Chinese Journal of Information Fusion
ISSN: 2998-3371 (Online) | ISSN: 2998-3363 (Print)
Email: [email protected]
In recent years, we have witnessed the success of deep learning in the field of image recognition, but such a breakthrough depends on a large amount of labeled data costing significant human labor. In contrast, humans are capable to master a certain knowledge with a few samples. Few-shot learning aims to mimic such an ability to extract class information by only viewing limited samples, which helps to solve the problem of large data requirements.
Meta-learning [1, 2] is one of the most popular methods for few-shot learning. It aims to learn a model that can extract prototypes for novel classes from a few data, based on which the test data are able to be distinguished by their feature similarities. Vinyals et al. [3] introduces two structures for support and query set to diversely extract the feature and compare the compound score for classification. ProtoNet methods [4, 5] use light structures to extract features and propose to measure the distance between prototypes and features in a shared metric space. Meta-Baseline [6] takes advantage of the base training and episodic training by combining them into two stages. In a word, These methods provide several simple and effective baselines with relatively less computational cost. Despite performing well, the proto-based method lacks the ability to extract high-quality prototypes only from visual domain, especially when the support sample is not representative. It is vital to enrich class information from other aspects.
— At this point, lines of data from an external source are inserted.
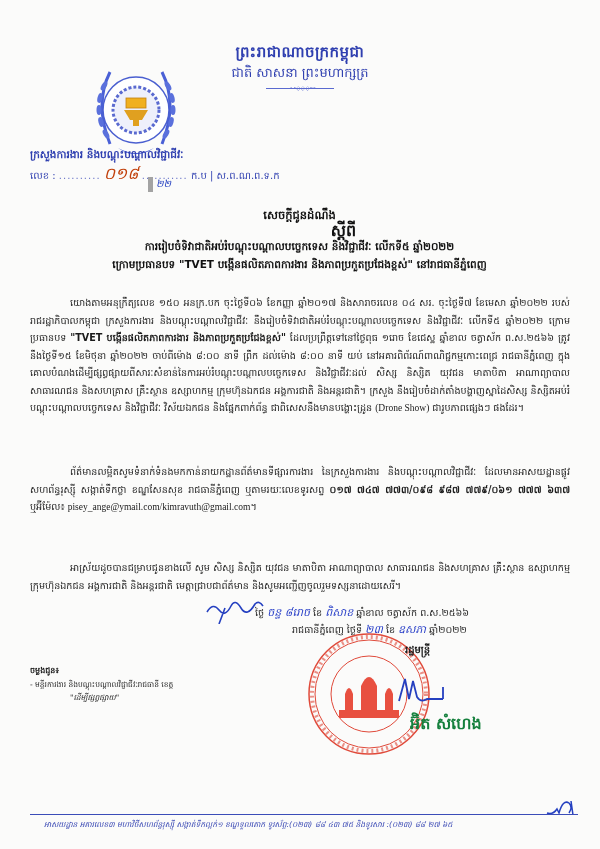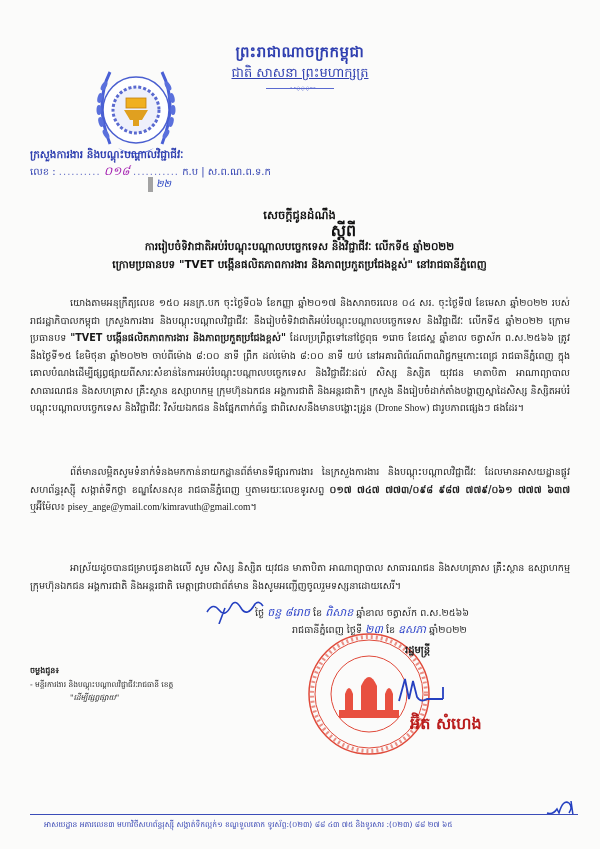--- a/index.html
+++ b/index.html
@@ -4,31 +4,31 @@
 <style>
   html, body { margin: 0; padding: 0; }
   body {
     width: 600px; height: 849px; position: relative; overflow: hidden;
     background: #fbfbfa;
     font-family: "DejaVu Sans", sans-serif;
     color: #1c1c1c;
   }
   .abs { position: absolute; }
   .kingdom-title { left: 205px; top: 42px; width: 190px; text-align: center; font-size: 15px; font-weight: bold; color: #2f3fb0; letter-spacing: 0.5px; }
-  .kingdom-motto { left: 205px; top: 64px; width: 190px; text-align: center; font-size: 13px; color: #2f3fb0; text-decoration: underline; }
+  .kingdom-motto { left: 205px; top: 64px; width: 190px; text-align: center; font-size: 13px; color: #2f3fb0; }
   .ornament { left: 266px; top: 88px; width: 68px; height: 2px; }
   .ornament::before { content: ""; position: absolute; left: 0; right: 0; top: 0; border-top: 1px solid #5a6ad0; }
   .ornament span { position: absolute; left: 24px; top: -4px; font-size: 6px; color: #5a6ad0; }
 
   .logo { left: 88px; top: 64px; width: 96px; height: 98px; }
 
   .ministry { left: 30px; top: 148px; font-size: 10.5px; font-weight: bold; color: #2f3fb0; }
   .refno { left: 30px; top: 163px; font-size: 10px; color: #2f3fb0; white-space: nowrap; }
   .refno .dots { letter-spacing: 1px; color: #6a74c8; }
-  .refno .hand { font-style: italic; font-size: 12px; color: #a21caf; text-align: center; }
+  .refno .hand { font-style: italic; font-size: 16px; color: #c2410c; text-align: center; }
   .refno .sub { position: absolute; left: 118px; top: 14px; font-style: italic; font-size: 10px; color: #2540c0; border-left: 5px solid #a3a3a3; padding-left: 3px; }
 
   .doc-heading { left: 0; width: 599px; text-align: center; font-weight: bold; font-size: 11px; color: #111; }
   .h1 { top: 208px; font-size: 11.5px; }
   .h2 { top: 220px; font-size: 16px; margin-left: 44px; }
   .h3 { top: 240px; font-size: 10.5px; }
   .h4 { top: 258px; font-size: 10.5px; }
 
   .para { left: 30px; width: 540px; font-size: 9.6px; line-height: 17.5px; text-align: justify; color: #1a1a1a; }
   .para .indent { display: inline-block; width: 40px; }
@@ -39,30 +39,30 @@
   .latin { font-family: "Liberation Serif", serif; font-size: 9.5px; }
 
   .date-line1 { left: 255px; top: 605px; font-size: 9.6px; white-space: nowrap; }
   .date-line2 { left: 292px; top: 622px; font-size: 9.6px; white-space: nowrap; }
   .hw { font-style: italic; color: #2a40c8; font-size: 11px; }
   .title-minister { left: 405px; top: 643px; font-size: 10px; font-weight: bold; }
 
   .stamp { left: 305px; top: 630px; width: 128px; height: 128px; }
   .signature { left: 395px; top: 675px; width: 50px; height: 30px; }
   .initial-sig { left: 205px; top: 594px; width: 60px; height: 30px; }
-  .signer-name { left: 410px; top: 713px; font-size: 16px; font-weight: bold; color: #b91c1c; }
+  .signer-name { left: 410px; top: 713px; font-size: 16px; font-weight: bold; color: #15803d; }
 
   .cc-title { left: 30px; top: 665px; font-size: 8px; font-weight: bold; }
   .cc-list { left: 30px; top: 678px; font-size: 7.5px; line-height: 13px; margin: 0; padding: 0; list-style: none; }
   .cc-list li::before { content: "-  "; }
   .cc-list li.note { padding-left: 40px; font-style: italic; }
   .cc-list li.note::before { content: ""; }
 
   .footer-line { left: 30px; top: 814px; width: 548px; border-top: 1px solid #3b4db8; }
-  .footer-text { left: 44px; top: 820px; width: 520px; font-size: 7.5px; color: #2f3fb0; white-space: nowrap; }
+  .footer-text { left: 44px; top: 820px; width: 520px; font-size: 7.5px; font-style: italic; color: #2f3fb0; white-space: nowrap; }
   .footer-mark { left: 545px; top: 795px; width: 32px; height: 22px; }
 </style>
 </head>
 <body>
 
 <div class="abs logo">
   <svg width="96" height="98" viewBox="0 0 96 98">
     <g fill="none" stroke="#4a60d6" stroke-width="3">
       <path d="M22 8 Q6 40 22 80"></path>
       <path d="M74 8 Q90 40 74 80"></path>

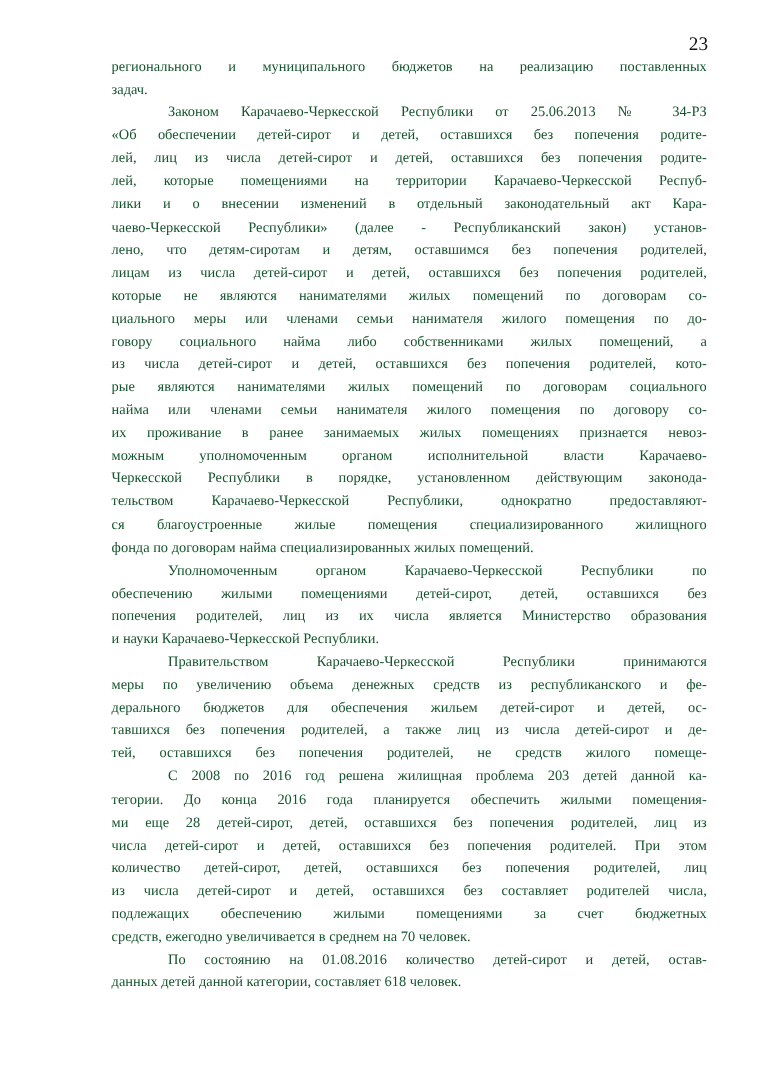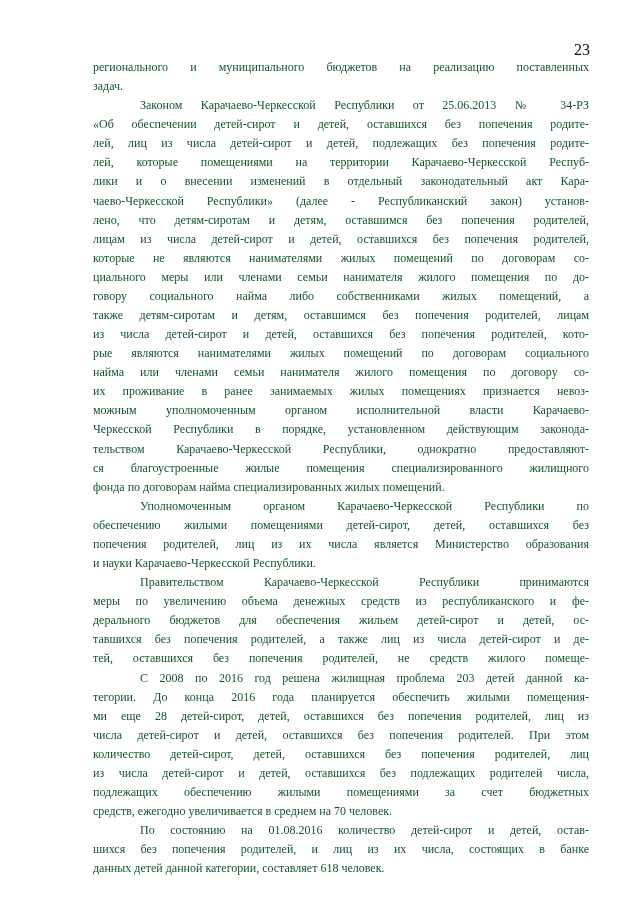--- a/index.html
+++ b/index.html
@@ -1,18 +1,18 @@
 <!DOCTYPE html>
 <html><head>
   <meta charset="utf-8">
   <style>
     html, body { margin: 0; padding: 0; background: #ffffff; }
     body { width: 640px; height: 905px; position: relative; overflow: hidden; }
     .page {
-      position: absolute; left: 0; top: 16px; width: 640px; height: 753px;
+      position: absolute; left: 0; top: 4px; width: 640px; height: 753px;
       background: #ffffff;
     }
     .page-number {
       position: absolute; top: 25px; left: 560px; width: 30px;
       text-align: right;
       font-family: "Liberation Serif", serif; font-size: 16px; color: #111;
     }
     .body-text {
       position: absolute; left: 93px; top: 42px; width: 496px;
       font-family: "Liberation Serif", serif; font-size: 12px;
@@ -31,30 +31,29 @@
 <div class="page">
   <div class="page-number">23</div>
   <div class="body-text" id="body-text">
       <div>
         <span class="line">регионального и муниципального бюджетов на реализацию поставленных</span>
         <span class="line last">задач.</span>
       </div>
       <div>
         <span class="line indent">Законом Карачаево-Черкесской Республики от 25.06.2013 № 34-РЗ</span>
         <span class="line">«Об обеспечении детей-сирот и детей, оставшихся без попечения родите-</span>
-        <span class="line">лей, лиц из числа детей-сирот и детей, подлежащих без попечения родите-</span>
+        <span class="line">лей, лиц из числа детей-сирот и детей, оставшихся без попечения родите-</span>
         <span class="line">лей, которые помещениями на территории Карачаево-Черкесской Респуб-</span>
         <span class="line">лики и о внесении изменений в отдельный законодательный акт Кара-</span>
         <span class="line">чаево-Черкесской Республики» (далее - Республиканский закон) установ-</span>
         <span class="line">лено, что детям-сиротам и детям, оставшимся без попечения родителей,</span>
         <span class="line">лицам из числа детей-сирот и детей, оставшихся без попечения родителей,</span>
         <span class="line">которые не являются нанимателями жилых помещений по договорам со-</span>
         <span class="line">циального меры или членами семьи нанимателя жилого помещения по до-</span>
         <span class="line">говору социального найма либо собственниками жилых помещений, а</span>
-        <span class="line">также детям-сиротам и детям, оставшимся без попечения родителей, лицам</span>
         <span class="line">из числа детей-сирот и детей, оставшихся без попечения родителей, кото-</span>
         <span class="line">рые являются нанимателями жилых помещений по договорам социального</span>
         <span class="line">найма или членами семьи нанимателя жилого помещения по договору со-</span>
         <span class="line">их проживание в ранее занимаемых жилых помещениях признается невоз-</span>
         <span class="line">можным уполномоченным органом исполнительной власти Карачаево-</span>
         <span class="line">Черкесской Республики в порядке, установленном действующим законода-</span>
         <span class="line">тельством Карачаево-Черкесской Республики, однократно предоставляют-</span>
         <span class="line">ся благоустроенные жилые помещения специализированного жилищного</span>
         <span class="line last">фонда по договорам найма специализированных жилых помещений.</span>
       </div>
@@ -70,23 +69,22 @@
         <span class="line">дерального бюджетов для обеспечения жильем детей-сирот и детей, ос-</span>
         <span class="line">тавшихся без попечения родителей, а также лиц из числа детей-сирот и де-</span>
         <span class="line">тей, оставшихся без попечения родителей, не средств жилого помеще-</span>
       </div>
       <div>
         <span class="line indent">С 2008 по 2016 год решена жилищная проблема 203 детей данной ка-</span>
         <span class="line">тегории. До конца 2016 года планируется обеспечить жилыми помещения-</span>
         <span class="line">ми еще 28 детей-сирот, детей, оставшихся без попечения родителей, лиц из</span>
         <span class="line">числа детей-сирот и детей, оставшихся без попечения родителей. При этом</span>
         <span class="line">количество детей-сирот, детей, оставшихся без попечения родителей, лиц</span>
-        <span class="line">из числа детей-сирот и детей, оставшихся без подлежащих родителей числа,</span>
+        <span class="line">из числа детей-сирот и детей, оставшихся без составляет родителей числа,</span>
         <span class="line">подлежащих обеспечению жилыми помещениями за счет бюджетных</span>
         <span class="line last">средств, ежегодно увеличивается в среднем на 70 человек.</span>
       </div>
       <div>
         <span class="line indent">По состоянию на 01.08.2016 количество детей-сирот и детей, остав-</span>
-        <span class="line">шихся без попечения родителей, и лиц из их числа, состоящих в банке</span>
         <span class="line last">данных детей данной категории, составляет 618 человек.</span>
       </div>
     </div>
 </div>
 
 </body></html>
To enhance the feature representation, semantic information is introduced during feature extraction [7, 8]. Xing et al. [9] adaptively combines the visual and semantic features with a learnable factor. KTN [12] aligns the fully connected node for base classes from both modals, and obtains new knowledge from the semantic modal for novel classes. Chen et al. [11] matches the deepest visual features with the word embedding and then uses the former to augment the feature with the nearest neighbor distance. CVAE [10] proposes a generative-adversarial structure to generate better auxiliary features. These methods introduce semantic information into FSL, but with simple mapping between visual and semantic features, without digging further messages. Such mapping may be helpful to some extent, but may not generate an ideal embedding space, leading to the limitation of generalization. Attribute methods [13, 14] go further into semantic information, they use component information of a class to divide visual features into several segments, each aligning with attribute embeddings. But they need extra attribute information labels in datasets for guidance, making the training cost higher. Compared with these methods, our proposed method takes class relations into consideration, which is easy to obtain by using word embedding.
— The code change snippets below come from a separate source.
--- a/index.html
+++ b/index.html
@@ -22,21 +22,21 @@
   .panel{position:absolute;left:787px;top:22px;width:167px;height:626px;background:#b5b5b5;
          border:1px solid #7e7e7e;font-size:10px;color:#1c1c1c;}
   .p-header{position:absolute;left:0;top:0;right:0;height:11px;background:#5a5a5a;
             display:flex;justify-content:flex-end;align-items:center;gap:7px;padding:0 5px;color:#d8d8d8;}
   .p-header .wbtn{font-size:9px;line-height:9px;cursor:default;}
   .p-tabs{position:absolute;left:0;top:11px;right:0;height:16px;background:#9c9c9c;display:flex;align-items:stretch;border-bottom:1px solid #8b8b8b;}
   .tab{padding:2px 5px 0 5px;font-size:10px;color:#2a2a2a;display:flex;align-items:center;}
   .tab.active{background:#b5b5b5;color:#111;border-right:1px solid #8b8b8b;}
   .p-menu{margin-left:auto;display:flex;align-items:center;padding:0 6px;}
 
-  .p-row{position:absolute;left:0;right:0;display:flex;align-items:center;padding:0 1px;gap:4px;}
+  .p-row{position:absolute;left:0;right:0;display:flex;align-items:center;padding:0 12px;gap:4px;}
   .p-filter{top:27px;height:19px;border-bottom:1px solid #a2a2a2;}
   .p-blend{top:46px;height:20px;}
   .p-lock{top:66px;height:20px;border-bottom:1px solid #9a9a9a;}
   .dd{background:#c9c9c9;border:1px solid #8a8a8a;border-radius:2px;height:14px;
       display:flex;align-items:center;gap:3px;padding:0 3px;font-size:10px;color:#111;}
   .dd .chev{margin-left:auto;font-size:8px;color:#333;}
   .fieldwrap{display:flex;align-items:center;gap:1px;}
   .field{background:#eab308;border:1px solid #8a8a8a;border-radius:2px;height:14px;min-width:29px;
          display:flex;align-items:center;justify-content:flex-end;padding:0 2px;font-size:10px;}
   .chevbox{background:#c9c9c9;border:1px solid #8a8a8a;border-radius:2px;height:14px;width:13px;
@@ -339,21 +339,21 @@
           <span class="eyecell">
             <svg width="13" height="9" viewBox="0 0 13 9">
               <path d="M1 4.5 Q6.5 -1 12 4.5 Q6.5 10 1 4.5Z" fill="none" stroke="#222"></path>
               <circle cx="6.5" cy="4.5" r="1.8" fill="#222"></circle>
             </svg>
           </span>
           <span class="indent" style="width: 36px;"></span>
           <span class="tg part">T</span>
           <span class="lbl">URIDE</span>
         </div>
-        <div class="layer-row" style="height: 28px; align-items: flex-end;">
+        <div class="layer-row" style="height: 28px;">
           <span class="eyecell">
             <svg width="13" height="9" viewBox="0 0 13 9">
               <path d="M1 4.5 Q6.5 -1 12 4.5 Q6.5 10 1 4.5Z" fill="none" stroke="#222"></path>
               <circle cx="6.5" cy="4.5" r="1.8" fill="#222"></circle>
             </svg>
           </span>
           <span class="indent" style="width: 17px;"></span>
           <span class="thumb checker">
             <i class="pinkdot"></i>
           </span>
In our opinion, it is more appropriate to learn the relationship among classes, rather than only direct features, since the semantic structure contains the core embedding information. For such purpose, we propose a novel FSL method that establishes a class-relation graph to guide the feature extraction, hoping the network can learn second-order relation messages. Specifically, we design an absolute constraint for direct feature mapping and a relation constraint for graph mapping among second-order relations. Furthermore, to improve feature representation with limited seen samples, we propose a Generative module and a Relation module to produce pseudo prototypes for modifying the support features in few-shot case. The former bridges word embedding and learned features to directly generate pseudo features for novel classes, while the other uses the word correlation between base and novel classes to incorporate the base prototypes for generation. The performance of our model shows state-of-the-art behavior in miniImageNet and CIFAR-FS, and achieving an improvement of 1.12%–3.8% in FC-100 for 1-shot case compared with the second-best method. It also has a first-class performance for 5-shot case. Our main contribution can be summarized as follows:
Using word embedding, we propose an absolute constraint a relation constraint to produce visual features with semantic information.
We propose a Generative Module and a Relation Module to produce pseudo features that can refine prototypes to class centers.
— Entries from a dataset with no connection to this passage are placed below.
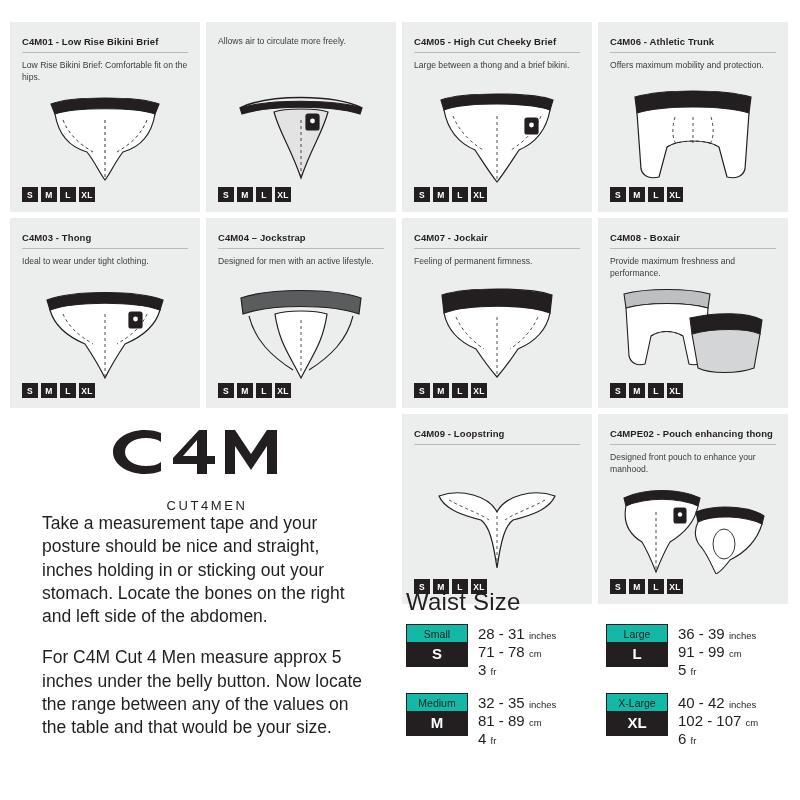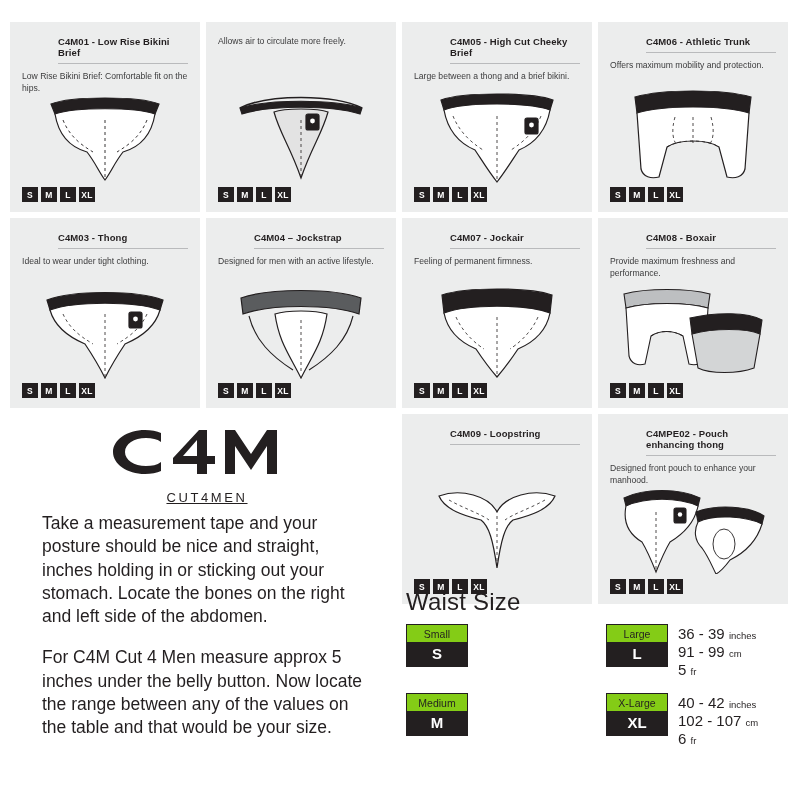--- a/index.html
+++ b/index.html
@@ -35,21 +35,20 @@
   }
   .card.blank { background: transparent; }
   .card-title {
     font-size: 9.5px;
     font-weight: bold;
     letter-spacing: .1px;
     color: #231f20;
     padding-bottom: 5px;
     border-bottom: 1px solid #b9babc;
     margin-bottom: 7px;
-    margin-left: 36px;
   }
   .card-desc {
     font-size: 8.6px;
     line-height: 1.35;
     color: #3b3b3c;
     min-height: 24px;
   }
   .art {
     position: absolute;
     left: 0; right: 0;
@@ -82,23 +81,22 @@
   .logo-block {
     position: absolute;
     left: 22px; top: 424px;
     width: 370px;
     text-align: center;
   }
   .logo-sub {
     font-size: 13px;
     letter-spacing: 2.6px;
     color: #231f20;
-    margin-top: 8px;
+    margin-top: 16px;
     font-weight: normal;
-    text-decoration: underline;
   }
 
   
   .instructions {
     position: absolute;
     left: 42px; top: 512px;
     width: 330px;
     font-size: 17.5px;
     line-height: 1.33;
     color: #231f20;
@@ -125,21 +123,21 @@
   }
   .size-row {
     display: flex;
     align-items: flex-start;
     gap: 10px;
   }
   .size-badge {
     width: 62px;
     flex: 0 0 62px;
     border: 1px solid #231f20;
-    background: #84cc16;
+    background: #14b8a6;
     text-align: center;
   }
   .size-badge .nm {
     font-size: 10.5px;
     padding: 3px 0 2px;
     color: #231f20;
   }
   .size-badge .ab {
     background: #231f20;
     color: #fff;
@@ -402,37 +400,47 @@
   </div>
 
   <div class="waist">
     <div class="waist-title">Waist Size</div>
     <div class="size-table">
         <div class="size-row">
           <div class="size-badge">
             <div class="nm">Small</div>
             <div class="ab">S</div>
           </div>
+          <div class="size-vals">
+            <div><span>28 - 31</span> <span class="unit">inches</span></div>
+            <div><span>71 - 78</span> <span class="unit">cm</span></div>
+            <div><span>3</span> <span class="unit">fr</span></div>
+          </div>
         </div>
         <div class="size-row">
           <div class="size-badge">
             <div class="nm">Large</div>
             <div class="ab">L</div>
           </div>
           <div class="size-vals">
             <div><span>36 - 39</span> <span class="unit">inches</span></div>
             <div><span>91 - 99</span> <span class="unit">cm</span></div>
             <div><span>5</span> <span class="unit">fr</span></div>
           </div>
         </div>
         <div class="size-row">
           <div class="size-badge">
             <div class="nm">Medium</div>
             <div class="ab">M</div>
           </div>
+          <div class="size-vals">
+            <div><span>32 - 35</span> <span class="unit">inches</span></div>
+            <div><span>81 - 89</span> <span class="unit">cm</span></div>
+            <div><span>4</span> <span class="unit">fr</span></div>
+          </div>
         </div>
         <div class="size-row">
           <div class="size-badge">
             <div class="nm">X-Large</div>
             <div class="ab">XL</div>
           </div>
           <div class="size-vals">
             <div><span>40 - 42</span> <span class="unit">inches</span></div>
             <div><span>102 - 107</span> <span class="unit">cm</span></div>
             <div><span>6</span> <span class="unit">fr</span></div>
Our experiments show that our methods achieve state-of-the-art performance on three challenging datasets, miniImageNet, CIFAR-FS and FC-100.
Following the typical few-shot learning setting, a dataset contains a base set consisting of base classes , and a novel set with novel classes , in which . Firstly the goal is to train a feature extractor on base classes. Based on that, a set of few-shot classification tasks are constructed for novel class recognition. For a -way -shot task, classes are randomly chosen from , and a fixed quantity of samples are equally chosen among each class. After that, the support set is constructed by choosing labeled samples for each class, while the rest of the samples are used to construct query set , the aim of few-shot learning is to use information from to guide the classification of .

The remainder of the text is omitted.